Mists of morning...

For a time I lived by water, swayed by its moods, conversing with its murmurings, lulled to sleep by its waves. My conscious and unconscious evolution was a reason to land there and linger for some years before circumstance effected change. Though rustic and primitive, my cabin and its windows on the water had much to teach; I took each lesson to heart and the result was transformation.

Sunday, May 19, 2013

Transitions

I find myself again at a point of transition. The cycle of change continues -- as it should -- but for the first time I am uncertain of just where I fit in. It's a process, I realize, that will be some time in the determining. I only know that where I have been is no longer "right."

Last fall I entered the realm of great-grandparent, a thrilling event fraught with change. And that's been good. I joined the world of the formally retired this spring, by virtue of getting Social Security, and that's been good. I've also joined a cycle of craftmanship by virtue of my needlework, which I market at conventions and shows on a limited basis.

Yet I feel an emptiness within me that has not yet found a place to settle. I hate the city I am living in, hate it with a passion that grows stronger every day. But most of my family is here now. I have always placed the highest value on family.

I miss my old hometown with equal passion, though much of what I loved is fading, gone, or re-visioned. I am excited by that, though, and love the idea that it is changing, growing, after years of urban decay.

I haven't wanted to write in many many months, settling instead into the role of editor, working with other people's words. My own words are just beginning to come back, and I think they may come back with a vengeance. That's good. Do I want write from here? Probably not. I find little to inspire me here, and inspiration, not rote, is necessary to me.

I have a lot of friends here, in the broader sense of the word. I have very very few people I connect to on any deeper level. They've all moved away, moved on to something else. I sense that coming for me as well.

This is my year of transition. I'm not sure where I will land, but I know that I am not happy where I am. Sorting out the difference is -- difficult.

Perhaps in writing this I'll begin to sort it out and find that elusive place to settle. It sounds so wishy-washy to say this, but "we'll see."









Friday, March 29, 2013

Obsolete and loving it!


I often find myself out of step, on the verge of if not actually obsolete. I don't want to be forever "available," fighting each day to maintain that list of "must call" and "must post."

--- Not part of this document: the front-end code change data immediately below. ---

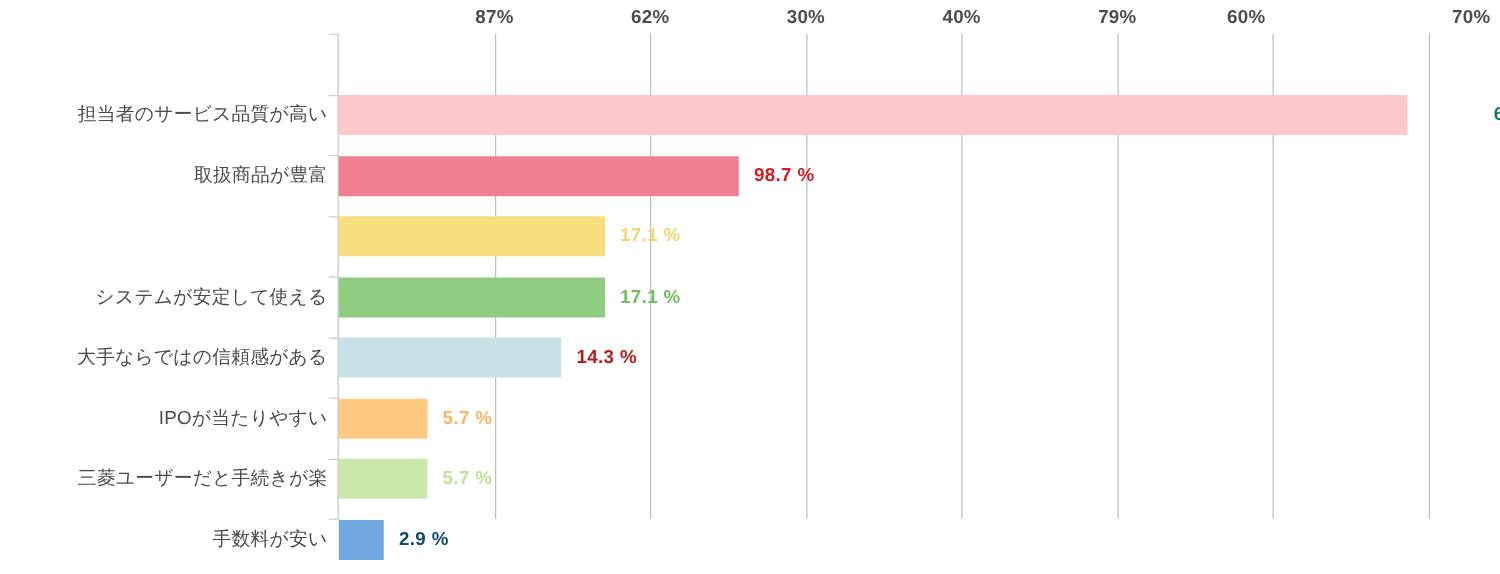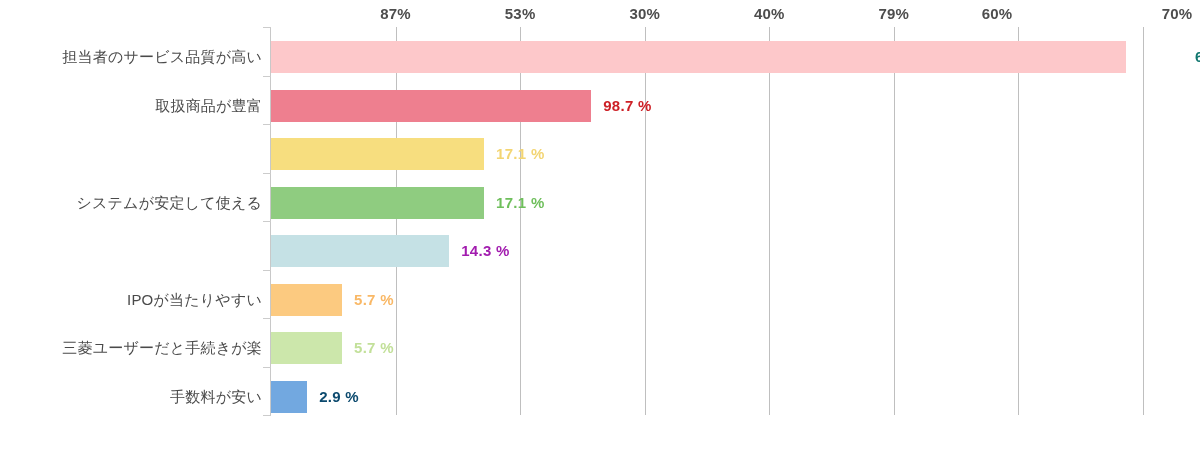"53%" div.tick-label { text: 53% -> 62% }
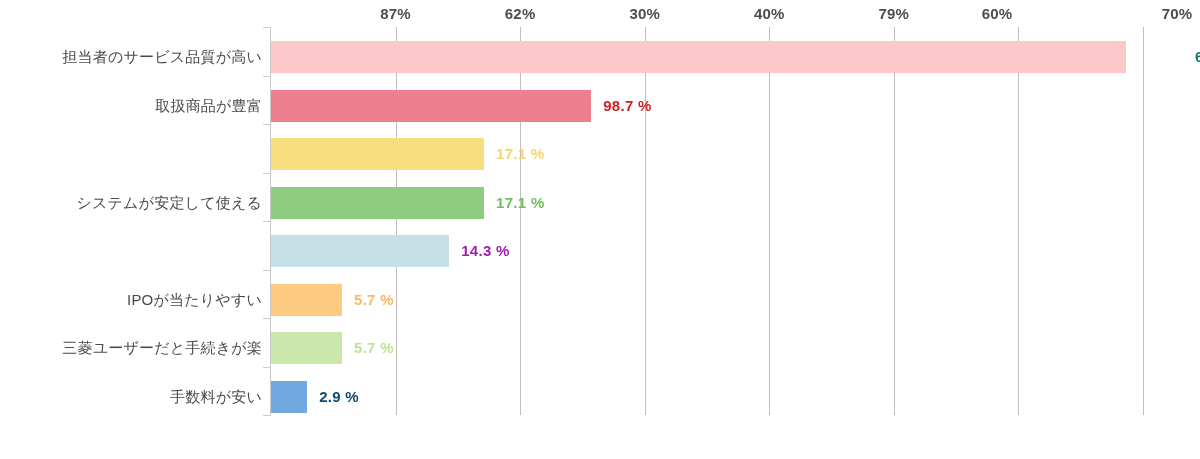"担当者のサービス品質が高い" .row { margin-top: none -> 35px }
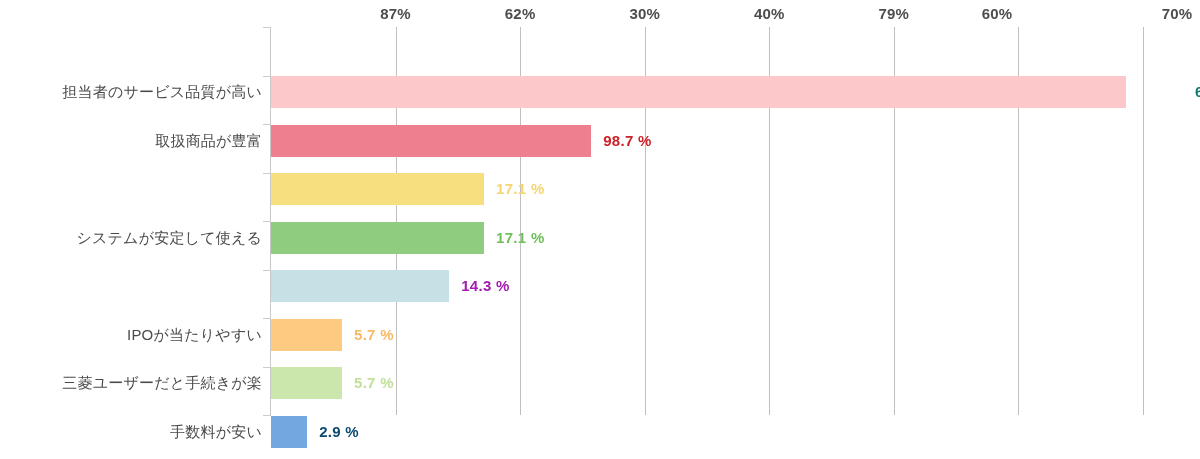"大手ならではの信頼感がある" div.cat-label { html: none -> <div>大手ならではの信頼感がある</div> }
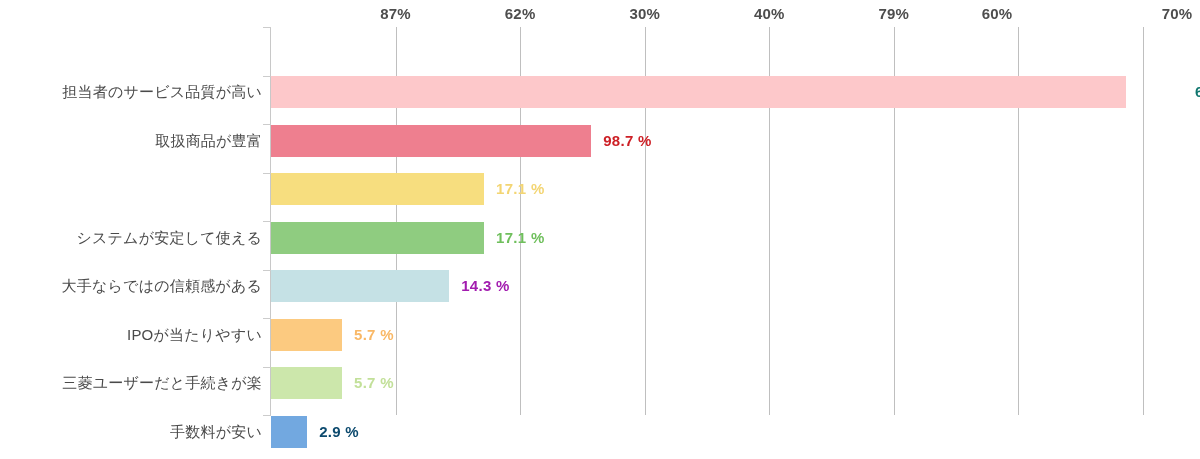"14.3 %" div.bar-value { color: #a21caf -> #b91c1c }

If you call and I am not home, call back. I don't spend hours on my telephone and don't own a cell phone. I am not sitting around waiting for the phone to ring and I manage to live just fine. And with a lot less stress...

I still use a VCR. I have a DVD player, but really, how many times do you need to buy the same movies? (And I have a back-up VCR in my closet!) My TV is a 13" model that is 16 years old. I think. It works fine.

I still cook at home. This city is overflowing with fast food, and houses very few original eateries (almost none with any kind of ambiance ... and no one seems to know what a tablecloth and silverware are). I can eat much healthier at home. Which I do 98% of the time.

I have five bookcases in my three bedroom apartment. Working on a sixth. And a wide windowsill of books. And a table with a shelf of books. And that's just the books I am keeping (all hardcover). If I had every book I've ever read I would need a ten-room house ....

I have a cassette player. With several hundred custom made cassettes filled with my favorite music. I need it and use it every day. Of course I have CDs, but they are far far fewer than that customized music.

I use a computer, and get all my news there. I can pick and choose -- CNN, CBS, PBS, BBC -- without commercials, and I can turn it off. Mostly I watch TV on it since I won't spend the money on Cable until they allow me to pay only for the channels I want to watch (and that won't happen any time soon). If I have to pay for 80 channels and only watch 4, I really don't see the point! Back to my computer, where those 4 are free. Oh, and I write on that PC -- a lot.

I got a Twitter account four years ago and haven't touched it since.

My sewing machine is at least 45 years old. Survived our house fire and works just fine. I make clothes and design costumes on it. And I still prefer hand-finishing, which takes longer but is so satisfying.

I have a coffeemaker (4 cup) that I never use. I am thinking about buying a percolater. There is something soothing about its rituals.

By business card reads "By Appointment or Chance."

I am comfortable with silence. And my days are peaceful.